> [Records]:
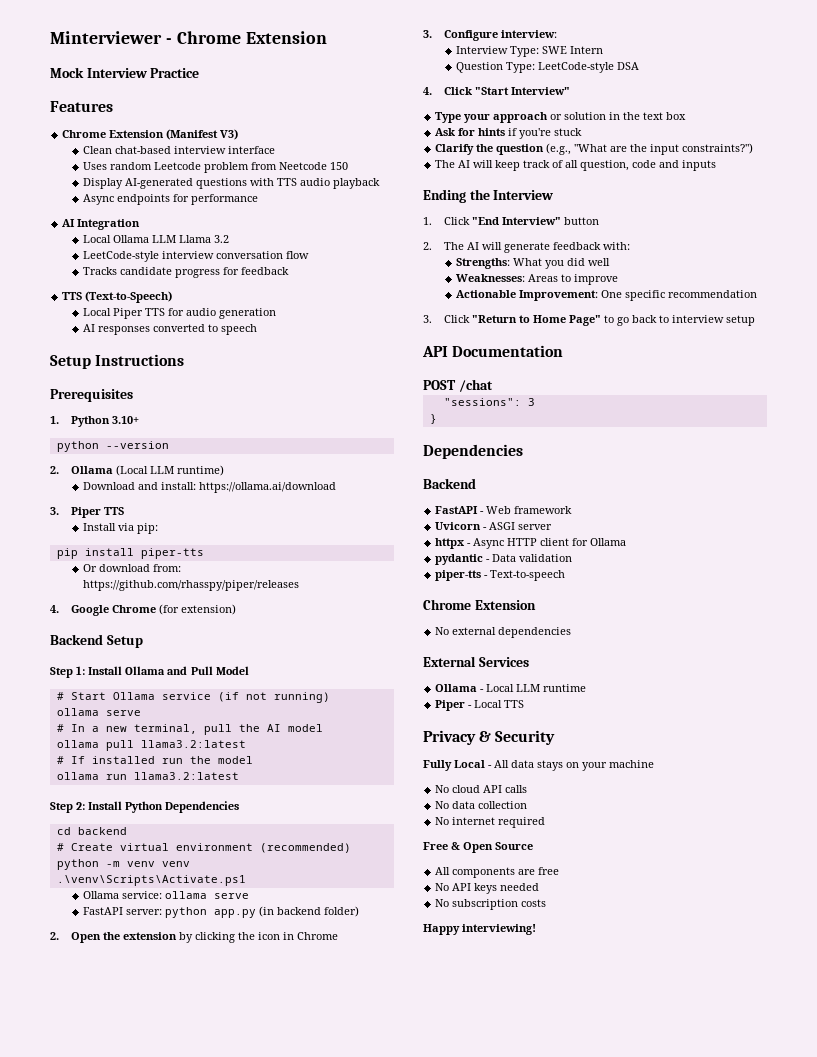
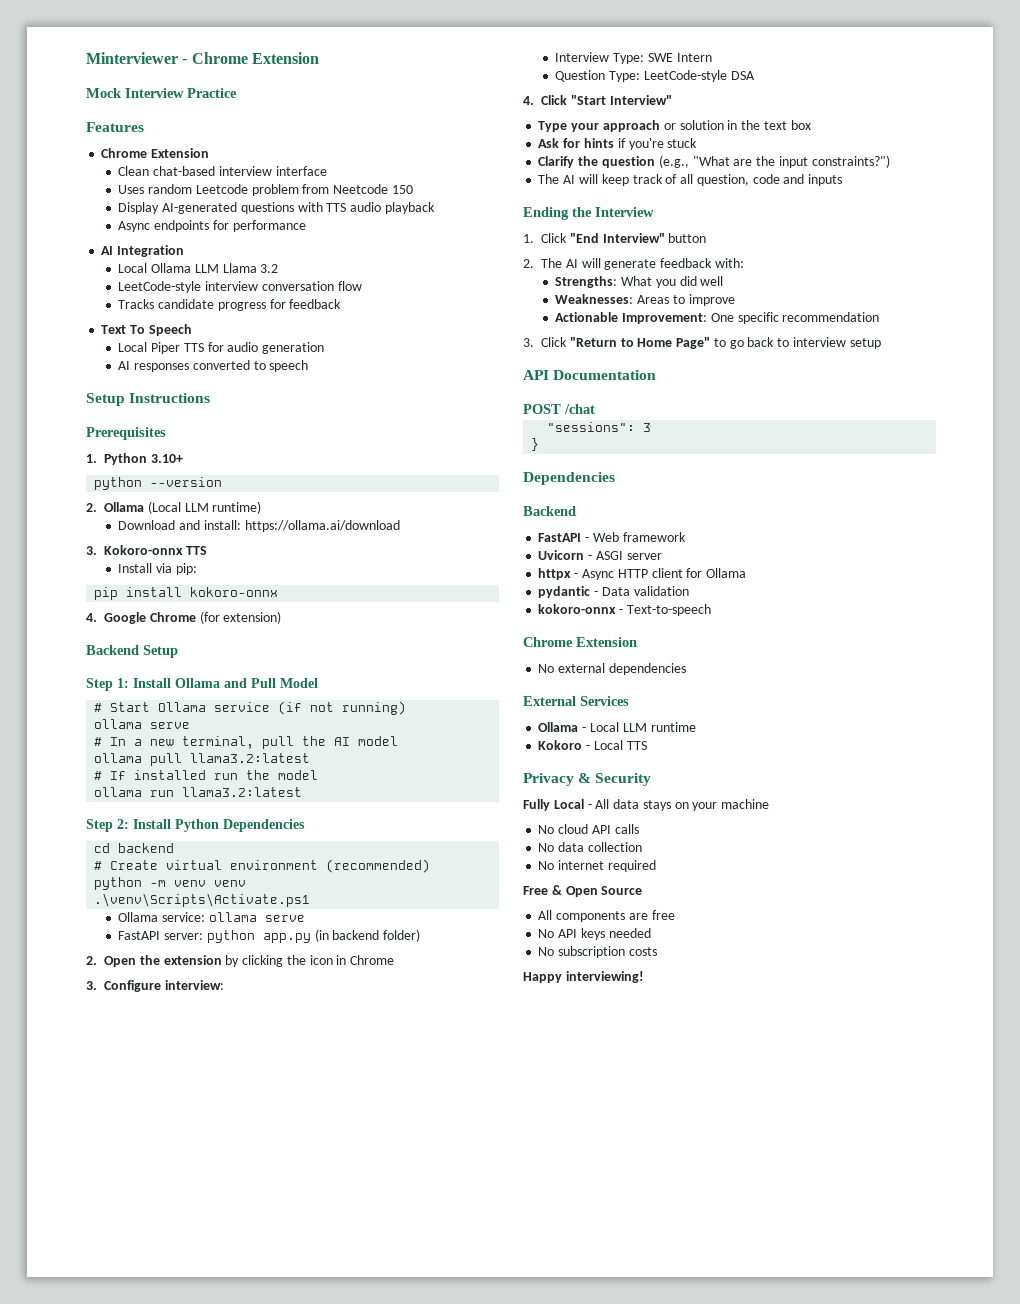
  Features
- Chrome Extension (Manifest V3)
+ Chrome Extension
- TTS (Text-to-Speech)
+ Text To Speech
- 3. Piper TTS
+ 3. Kokoro-onnx TTS
- pip install piper-tts
- Or download from: https://github.com/rhasspy/piper/releases
+ pip install kokoro-onnx
- piper-tts - Text-to-speech
+ kokoro-onnx - Text-to-speech
- Piper - Local TTS
+ Kokoro - Local TTS

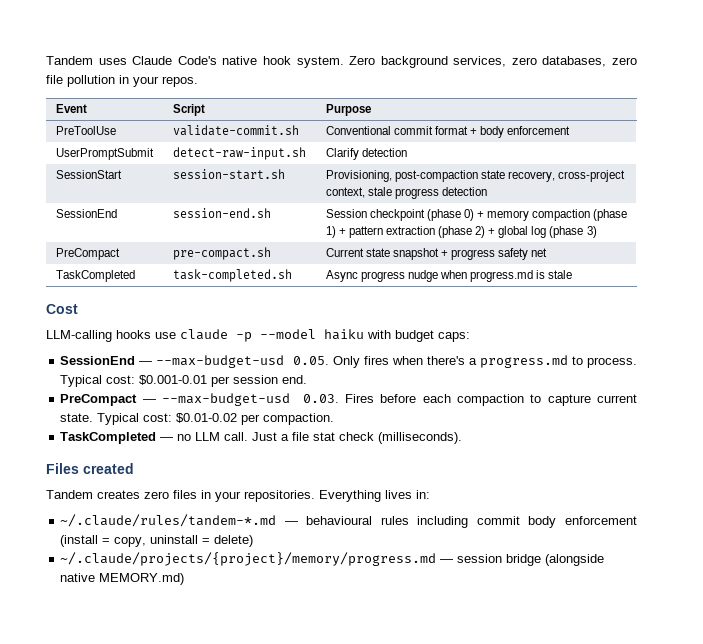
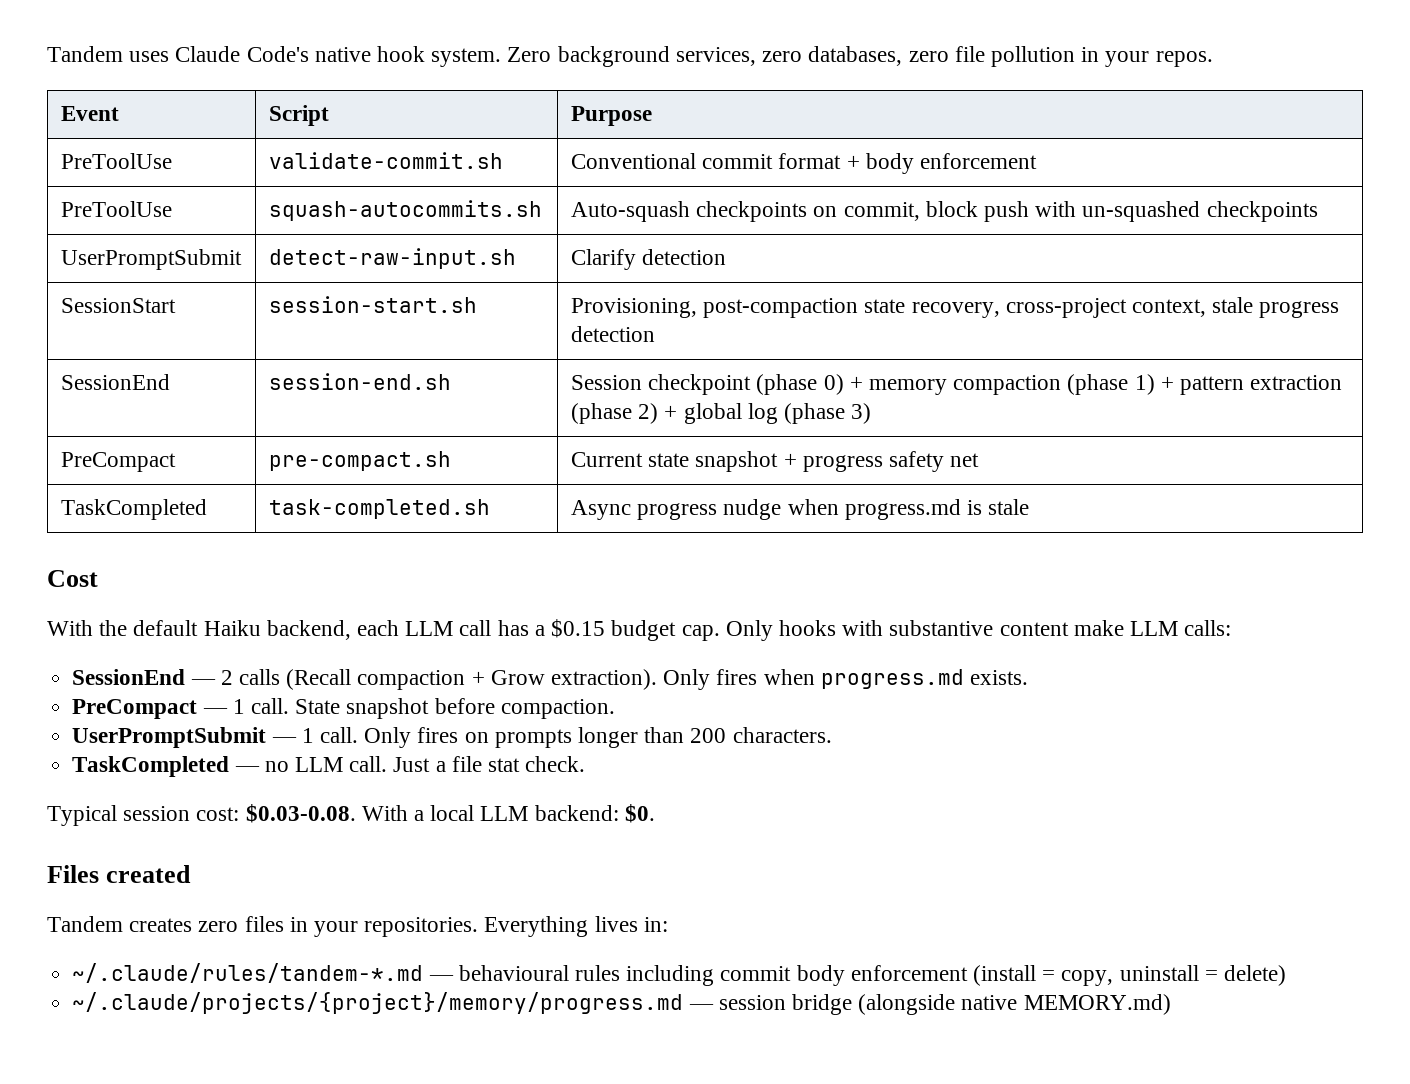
+ PreToolUse | squash-autocommits.sh | Auto-squash checkpoints on commit, block push with un-squashed checkpoints
- LLM-calling hooks use claude -p --model haiku with budget caps:
- SessionEnd — --max-budget-usd 0.05. Only fires when there's a progress.md to process. Typical cost: $0.001-0.01 per session end.
- PreCompact — --max-budget-usd 0.03. Fires before each compaction to capture current state. Typical cost: $0.01-0.02 per compaction.
+ With the default Haiku backend, each LLM call has a $0.15 budget cap. Only hooks with substantive content make LLM calls:
+ SessionEnd — 2 calls (Recall compaction + Grow extraction). Only fires when progress.md exists.
+ PreCompact — 1 call. State snapshot before compaction.
+ UserPromptSubmit — 1 call. Only fires on prompts longer than 200 characters.
- Just a file stat check (milliseconds).
+ Just a file stat check.
+ Typical session cost: $0.03-0.08. With a local LLM backend: $0.

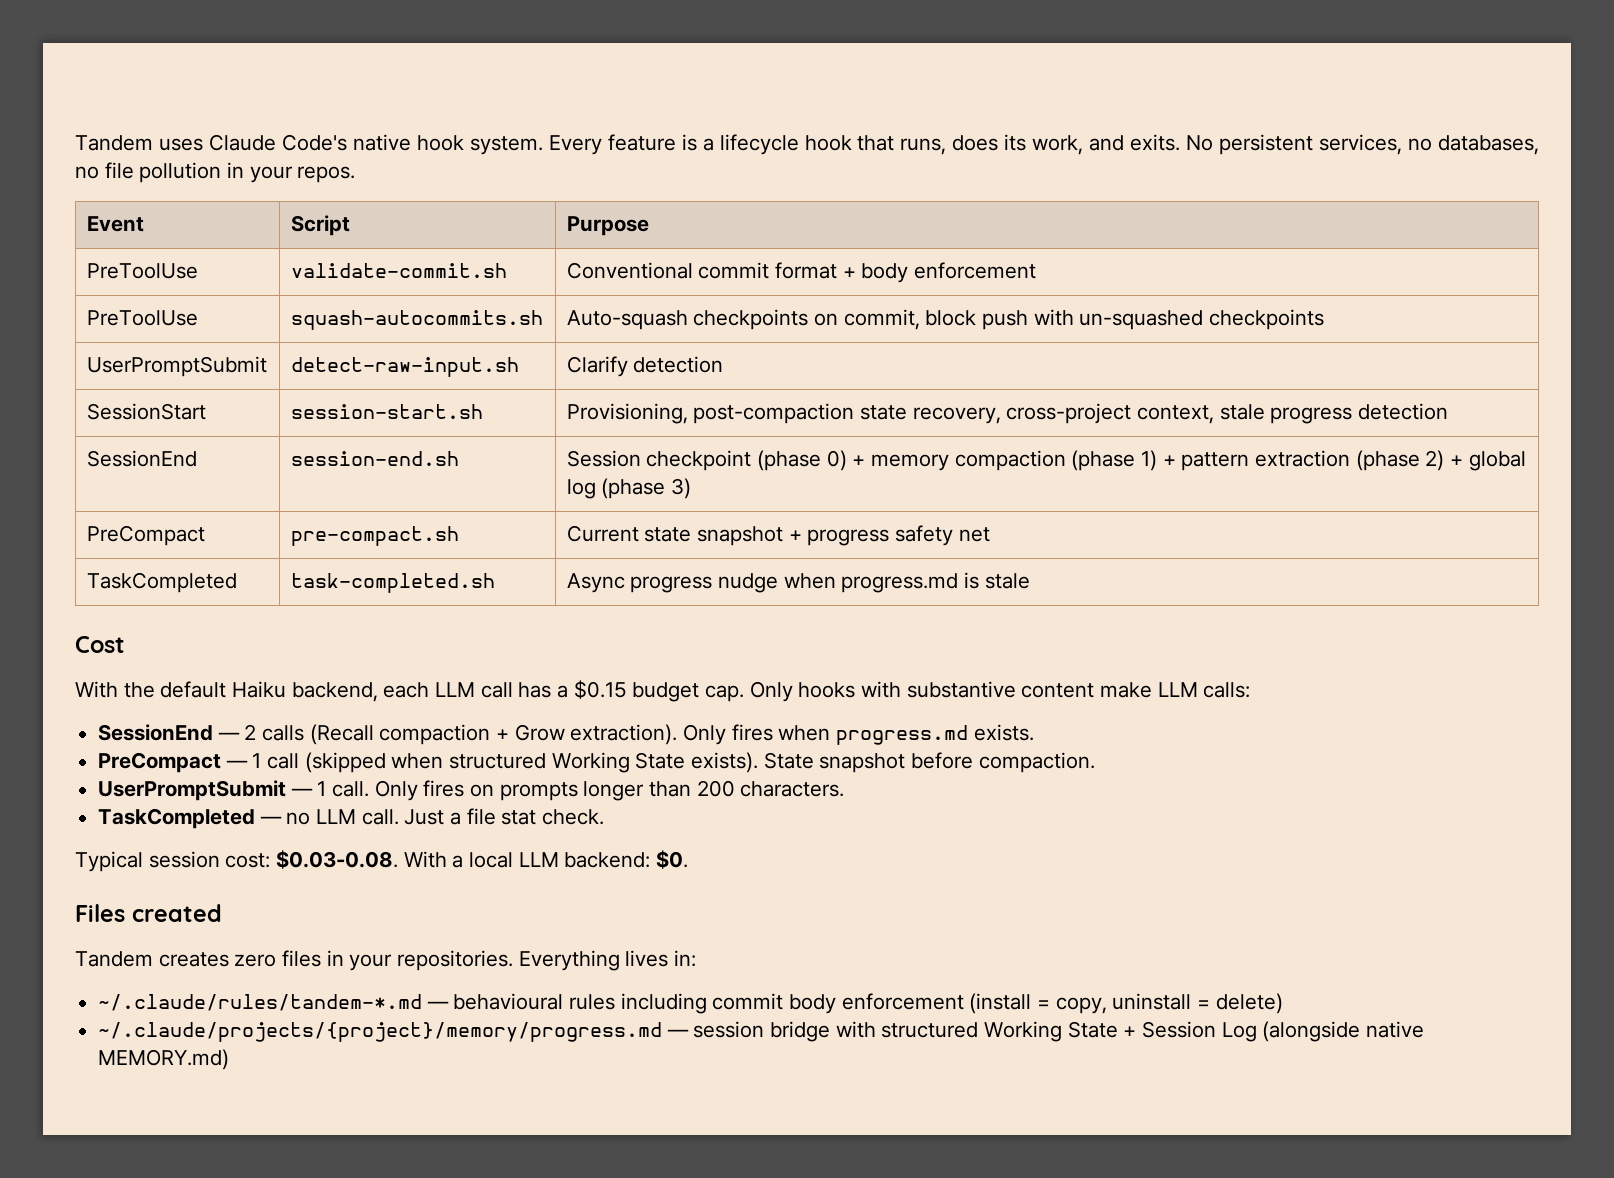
- Zero background services, zero databases, zero file pollution in your repos.
+ Every feature is a lifecycle hook that runs, does its work, and exits. No persistent services, no databases, no file pollution in your repos.
- PreCompact — 1 call.
+ PreCompact — 1 call (skipped when structured Working State exists).
- ~/.claude/projects/{project}/memory/progress.md — session bridge (alongside native MEMORY.md)
+ ~/.claude/projects/{project}/memory/progress.md — session bridge with structured Working State + Session Log (alongside native MEMORY.md)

> [Assigned task]: In the records above, find the line with "- Just a file stat check (milliseconds)." and the line with "- Zero background". Write out exactly those lines and every one between, with no pictures and no other lines.

> [Reply]:
- Just a file stat check (milliseconds).
+ Just a file stat check.
+ Typical session cost: $0.03-0.08. With a local LLM backend: $0.

- Zero background services, zero databases, zero file pollution in your repos.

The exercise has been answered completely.